ASSIGNMENT ::
Lines of the listing below that contain the string "社会责任和国际视野等方面不断提升自己" are to be returned.

INPUT FOR THIS TASK ::
______

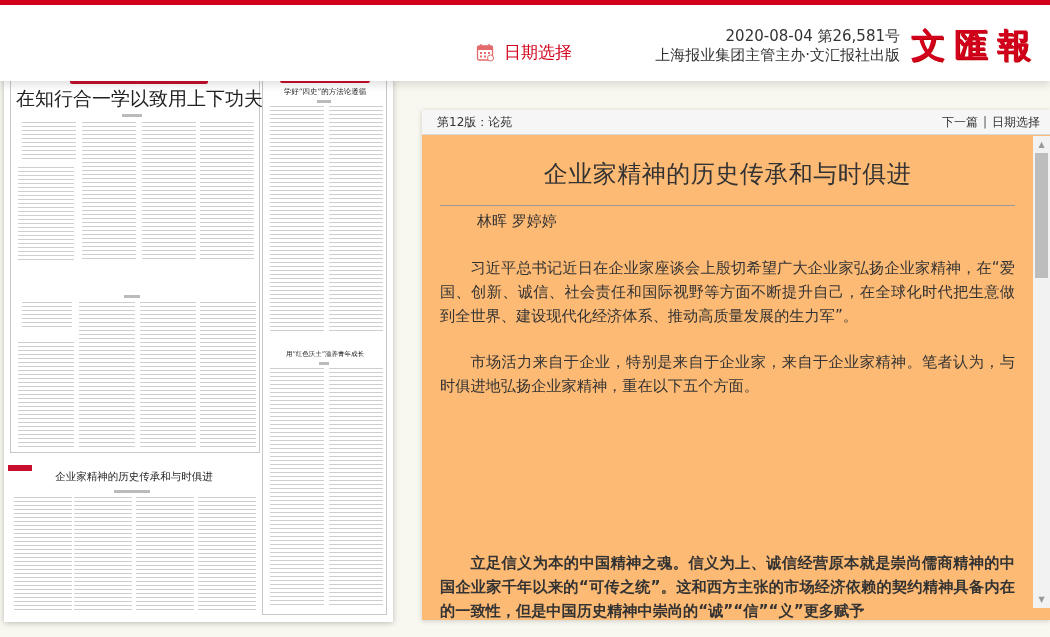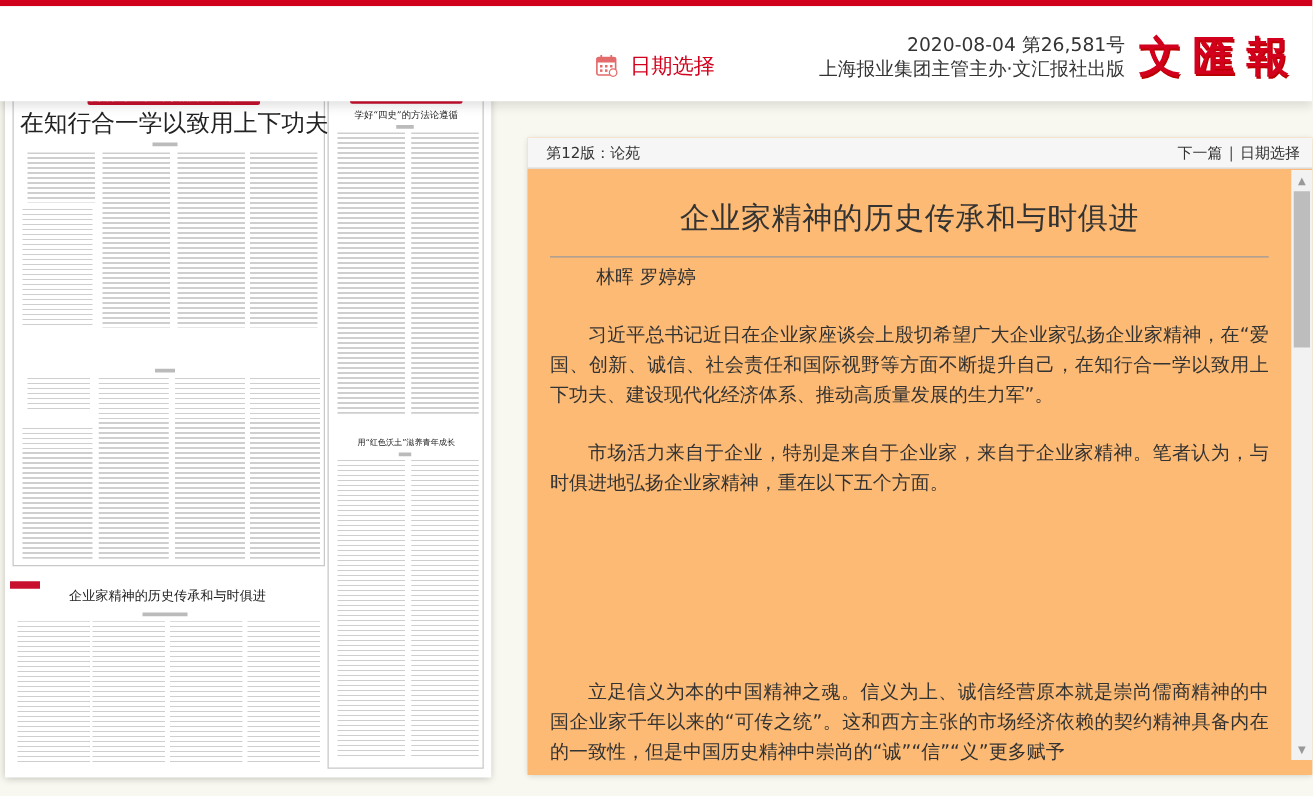--- a/index.html
+++ b/index.html
@@ -163,7 +163,7 @@
     <div class="art-title">企业家精神的历史传承和与时俱进</div>
     <div class="art-rule"></div>
     <div class="art-author">林晖 罗婷婷</div>
-    <p class="para" style="top:120px;">习近平总书记近日在企业家座谈会上殷切希望广大企业家弘扬企业家精神，在“爱国、创新、诚信、社会责任和国际视野等方面不断提升自己，在知行合一学以致用上下功夫、建设现代化经济体系、推动高质量发展的生力军”。</p>
+    <p class="para" style="top:120px;">习近平总书记近日在企业家座谈会上殷切希望广大企业家弘扬企业家精神，在“爱国、创新、诚信、社会责任和国际视野等方面不断提升自己，在全球化时代把生意做到全世界、建设现代化经济体系、推动高质量发展的生力军”。</p>
     <p class="para" style="top:214px;">市场活力来自于企业，特别是来自于企业家，来自于企业家精神。笔者认为，与时俱进地弘扬企业家精神，重在以下五个方面。</p>
     <p class="para" style="top:405px;">立足信义为本的中国精神之魂。信义为上、诚信经营原本就是崇尚儒商精神的中国企业家千年以来的“可传之统”。这和西方主张的市场经济依赖的契约精神具备内在的一致性，但是中国历史精神中崇尚的“诚”“信”“义”更多赋予</p>
   </div>

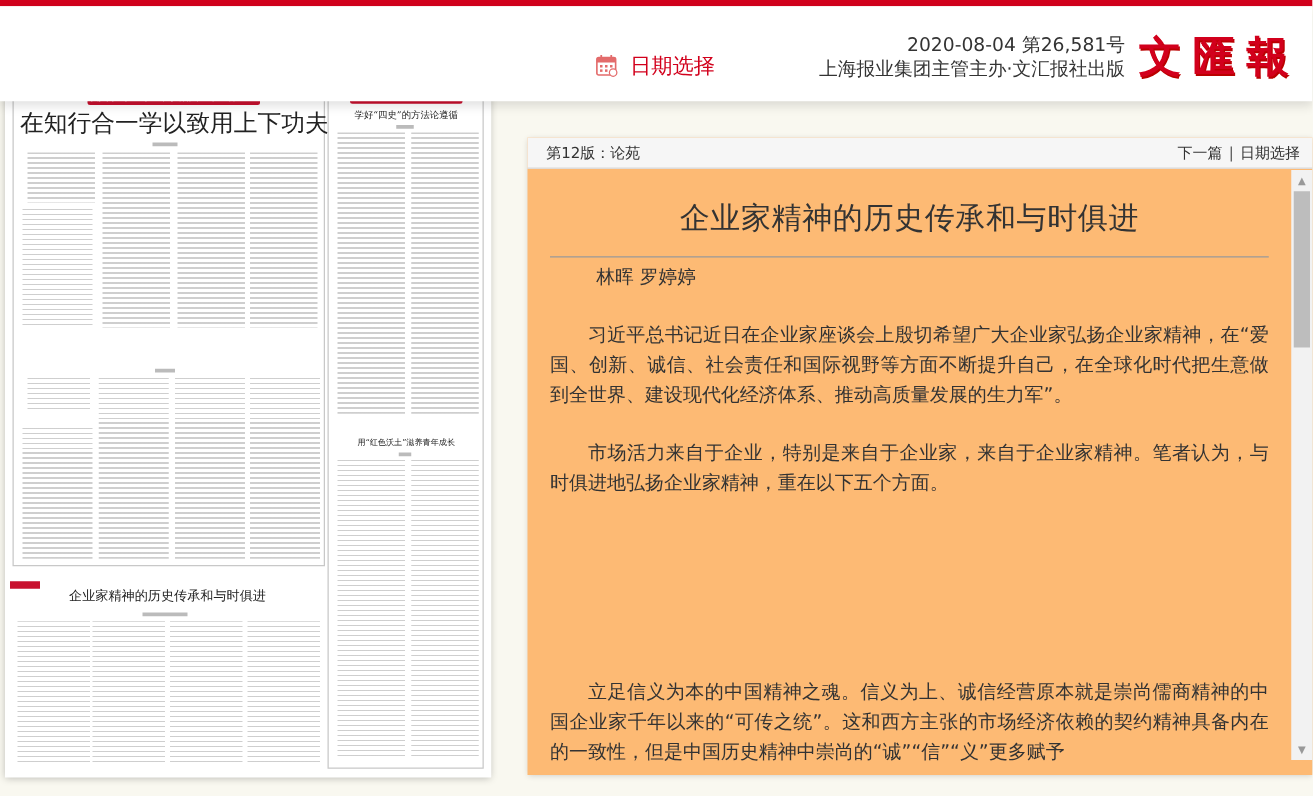--- a/index.html
+++ b/index.html
@@ -165,7 +165,7 @@
     <div class="art-author">林晖 罗婷婷</div>
     <p class="para" style="top:120px;">习近平总书记近日在企业家座谈会上殷切希望广大企业家弘扬企业家精神，在“爱国、创新、诚信、社会责任和国际视野等方面不断提升自己，在全球化时代把生意做到全世界、建设现代化经济体系、推动高质量发展的生力军”。</p>
     <p class="para" style="top:214px;">市场活力来自于企业，特别是来自于企业家，来自于企业家精神。笔者认为，与时俱进地弘扬企业家精神，重在以下五个方面。</p>
-    <p class="para" style="top:405px;">立足信义为本的中国精神之魂。信义为上、诚信经营原本就是崇尚儒商精神的中国企业家千年以来的“可传之统”。这和西方主张的市场经济依赖的契约精神具备内在的一致性，但是中国历史精神中崇尚的“诚”“信”“义”更多赋予</p>
+    <p class="para" style="top:415px;font-weight:bold;">立足信义为本的中国精神之魂。信义为上、诚信经营原本就是崇尚儒商精神的中国企业家千年以来的“可传之统”。这和西方主张的市场经济依赖的契约精神具备内在的一致性，但是中国历史精神中崇尚的“诚”“信”“义”更多赋予</p>
   </div>
   <div class="scrollbar">
     <div class="up">▲</div>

______

THE COMPLETED TASK ::
-    <p class="para" style="top:120px;">习近平总书记近日在企业家座谈会上殷切希望广大企业家弘扬企业家精神，在“爱国、创新、诚信、社会责任和国际视野等方面不断提升自己，在知行合一学以致用上下功夫、建设现代化经济体系、推动高质量发展的生力军”。</p>
+    <p class="para" style="top:120px;">习近平总书记近日在企业家座谈会上殷切希望广大企业家弘扬企业家精神，在“爱国、创新、诚信、社会责任和国际视野等方面不断提升自己，在全球化时代把生意做到全世界、建设现代化经济体系、推动高质量发展的生力军”。</p>
     <p class="para" style="top:120px;">习近平总书记近日在企业家座谈会上殷切希望广大企业家弘扬企业家精神，在“爱国、创新、诚信、社会责任和国际视野等方面不断提升自己，在全球化时代把生意做到全世界、建设现代化经济体系、推动高质量发展的生力军”。</p>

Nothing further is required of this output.